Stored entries
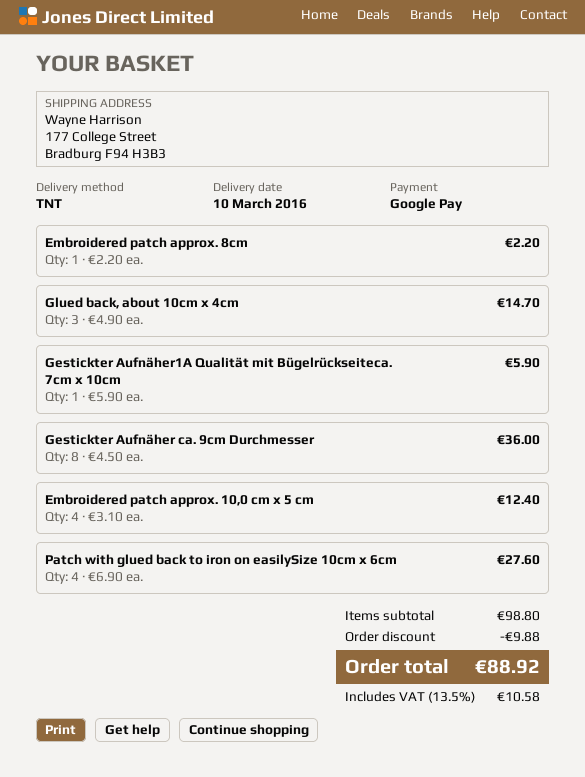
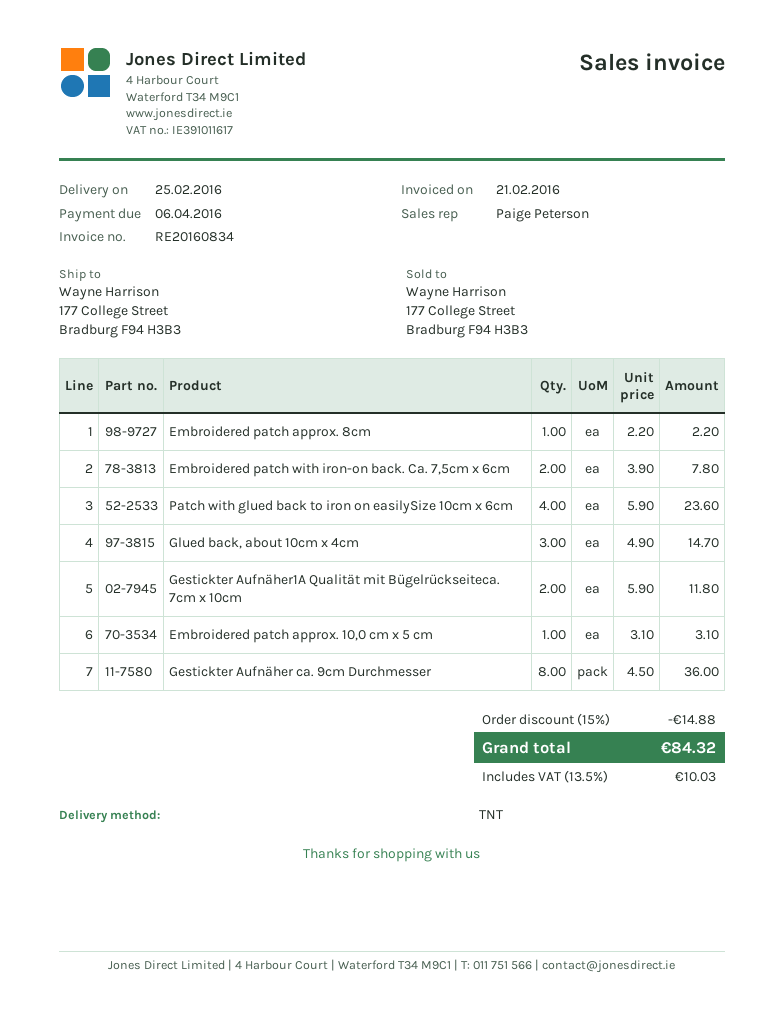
delivery date: 2016-03-10 -> 2016-02-25
Gestickter Aufnäher1A Qualität mit Bügelrückseiteca. 7cm x 10cm: 1 x 5.90 = 5.90 -> 2 x 5.90 = 11.80
Embroidered patch approx. 10,0 cm x 5 cm: 4 x 3.10 = 12.40 -> 1 x 3.10 = 3.10
Patch with glued back to iron on easilySize 10cm x 6cm: 4 x 6.90 = 27.60 -> 4 x 5.90 = 23.60
Embroidered patch with iron-on back. Ca. 7,5cm x 6cm: none -> 2 x 3.90 = 7.80
discount: 9.88 -> 14.88
tax: 13.5% = 10.58 -> 13.5% = 10.03
total: 88.92 -> 84.32

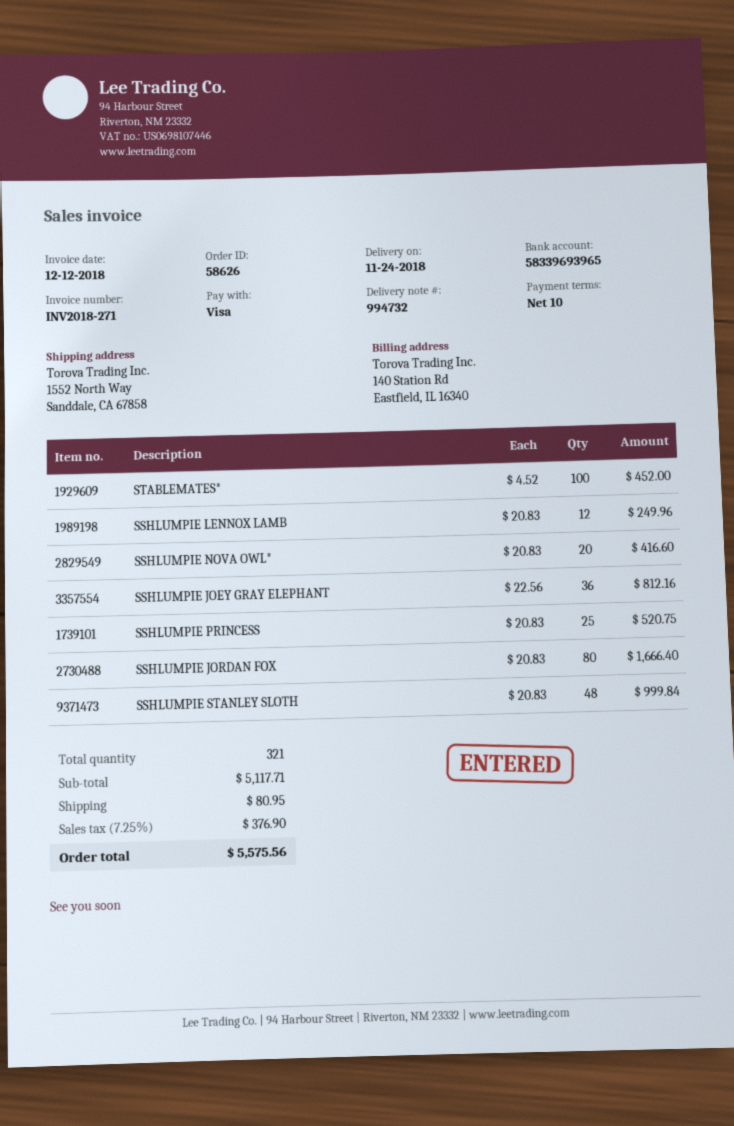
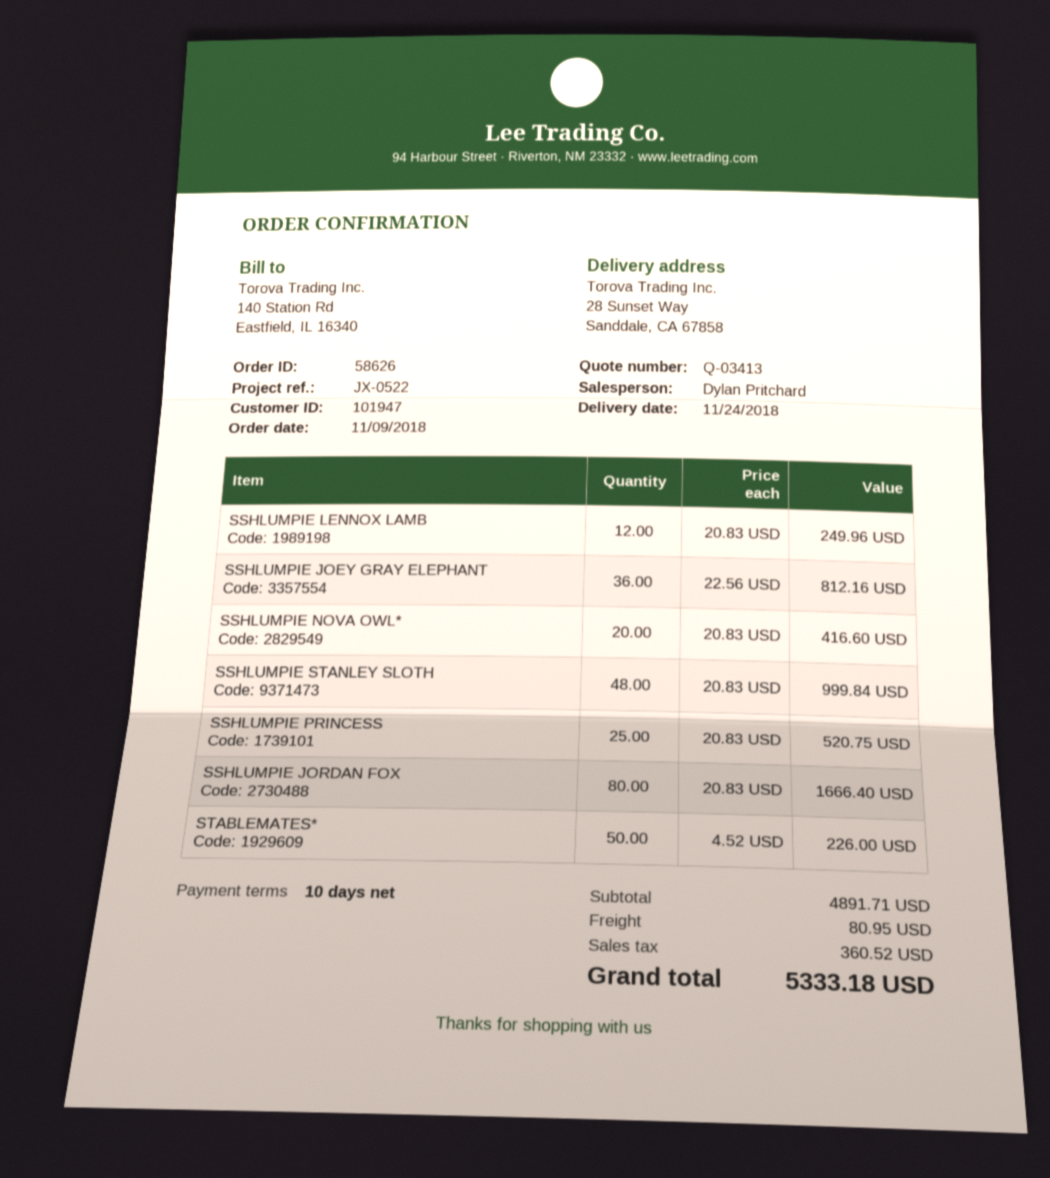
ship to: 1552 North Way, Sanddale, CA 67858 -> 28 Sunset Way, Sanddale, CA 67858
STABLEMATES*: 100 x 4.52 = 452.00 -> 50 x 4.52 = 226.00
subtotal: 5117.71 -> 4891.71
tax: 376.90 -> 360.52
total: 5575.56 -> 5333.18

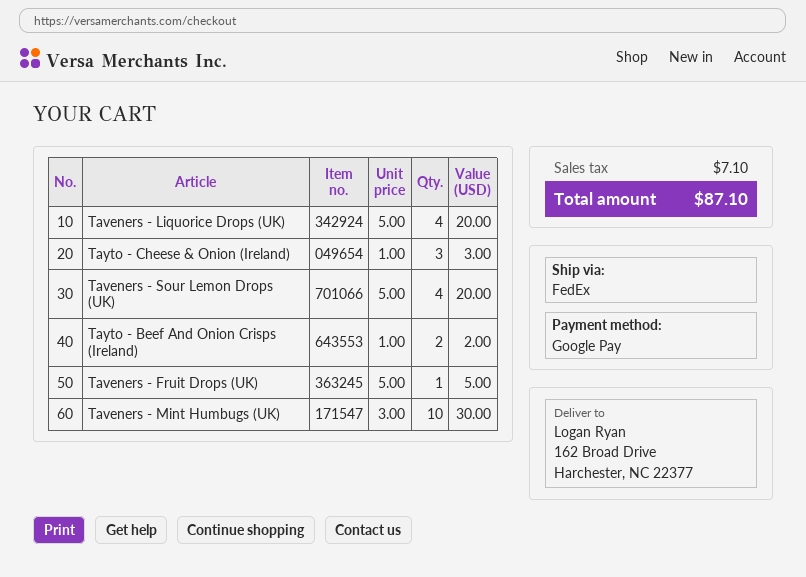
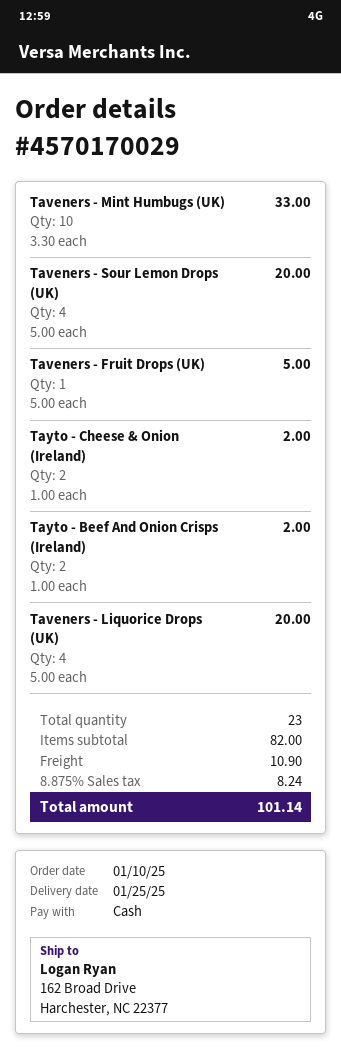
payment method: Google Pay -> cash
Tayto - Cheese & Onion (Ireland): 3 x 1.00 = 3.00 -> 2 x 1.00 = 2.00
Taveners - Mint Humbugs (UK): 10 x 3.00 = 30.00 -> 10 x 3.30 = 33.00
shipping: none -> 10.90
tax: 7.10 -> 8.24
total: 87.10 -> 101.14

(Directions for this task): Your answer must be one number: how many lines of the entries hold the string "with".

(Your solution): 2